When I was first studying probability theory as an undergrad, I had a bit of a conceptual hang-up with the Central Limit Theorem. Simulating it in R gave a nice visual of how each additional random variable smoothed out some of the original distribution’s individuality, and asymptotically we were left with a more generic shape. The proofs were relatively straightforward. One part, however, didn’t really make sense to me. My problem was this: **Of all the many possible distributions, why is the normal distribution in particular that our i.i.d random variables converge to in distribution?**

The normal distribution has lots of interesting properties that I looked at to gain some intuition, but many of the them seem to follow from the CLT, rather than explaining it. In fact, it wasn’t until a later course in machine learning that integrated some information theory that I found a satisfactory answer to my question.

In this post, I’ll explain an insight from the principle of maximum entropy that conceptually justifies the normal distribution’s role in the CLT. To do so, we’ll first build up a basic introduction to entropy, how probability and entropy interact, and then explain the entropy property of the normal distribution that helped me understand the question above. For this post, all you’ll really need is a rough idea of what a random variable is, and some familiarity with common probability distributions; we’ll build up the rest from scratch.

## Entropy

Imagine two situations in which you’ve lost your keys at home. In the first scenario, you’re well and truly confused as to where they are. As far as you’re concerned, any location within your home is equally likely. In the second scenario, you remember having them by your kitchen counter, so you’re pretty sure they’re there, or at least somewhere near there. Intuitively, the knowledge that they’re probably in your kitchen is much, much more informative that the idea that they’re equally likely to be anywhere in your house. In fact, once you accept the constraint that they’re within the bounds of your house, it’s pretty hard to imagine a more useless, uninformative statement than “they’re equally likely to be anywhere”.

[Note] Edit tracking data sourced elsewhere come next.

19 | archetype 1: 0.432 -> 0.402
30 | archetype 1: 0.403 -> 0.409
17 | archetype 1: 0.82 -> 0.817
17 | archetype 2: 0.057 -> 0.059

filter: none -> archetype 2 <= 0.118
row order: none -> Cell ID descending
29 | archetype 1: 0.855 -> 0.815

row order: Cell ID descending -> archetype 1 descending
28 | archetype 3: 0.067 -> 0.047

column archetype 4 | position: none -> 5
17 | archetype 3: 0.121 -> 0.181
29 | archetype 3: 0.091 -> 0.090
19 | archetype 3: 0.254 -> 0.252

Information theory helps makes rigorous many of our informal ideas about how much information or uncertainty is contained in situations like the above. Let’s start then, by defining **entropy**, a measure of the uncertainty of a random variable:

H(X) = - \int_{I} p(x) \log{p(x)} dx

Where p(x) is our continuous probability distribution over some interval I. It can be analogously defined for the discrete case by replacing the integral with a summation. To stress the intuition here, the higher the entropy, the less we know about the value of the random variable. As an example, a uniform distribution over the bounds [a,b] is analogous to our “keys could be anywhere” scenario- the entropy of our variable is high. In fact, once you accept the constraint that the distribution is supported on [a,b], one can prove that the uniform distribution is the maximum entropy distribution among all continuous distributions on that interval. We won’t include the proof here, but showing a similar maximum entropy property about the normal distribution is where we’re headed.

Before we get back to the normal distribution and CLT though, let’s think a little bit more about the concept of maximum entropy. Why would we want to use something specifically because it’s minimally informative? Let’s think about how we’d express or model our belief that our keys are equally likely to be anywhere. If we’re truly of the belief that they’re equally likely to be anywhere in our house, then some sort of model based on a uniform distribution over the space likely makes sense. If they’re equally likely to be anywhere, placing high probability in a specific room would be wrong, and making that additional assumption would probably slow down our search. This is Jaynes’ principle of maximum entropy- we should use the distribution with the highest entropy, subject to any prior constraints we already have.

This principle, then, is about epistemic modesty. We can want to choose the distribution that meets our constraints, and assumes as little additional information as possible.

## The Normal Distribution

Once you specify a variance \sigma^{2}, and that the distribution be supported on the reals from (- \infty, \infty), the normal distribution is the maximum entropy distribution! Thomas Lumley calls this a “a precise characterization of the normal’s boringness”. In our mental image of the CLT at work then, we’re approaching the normal because of it’s generic-ness, it’s lack of information. If we were mixing colors, the normal would be a nondescript grey.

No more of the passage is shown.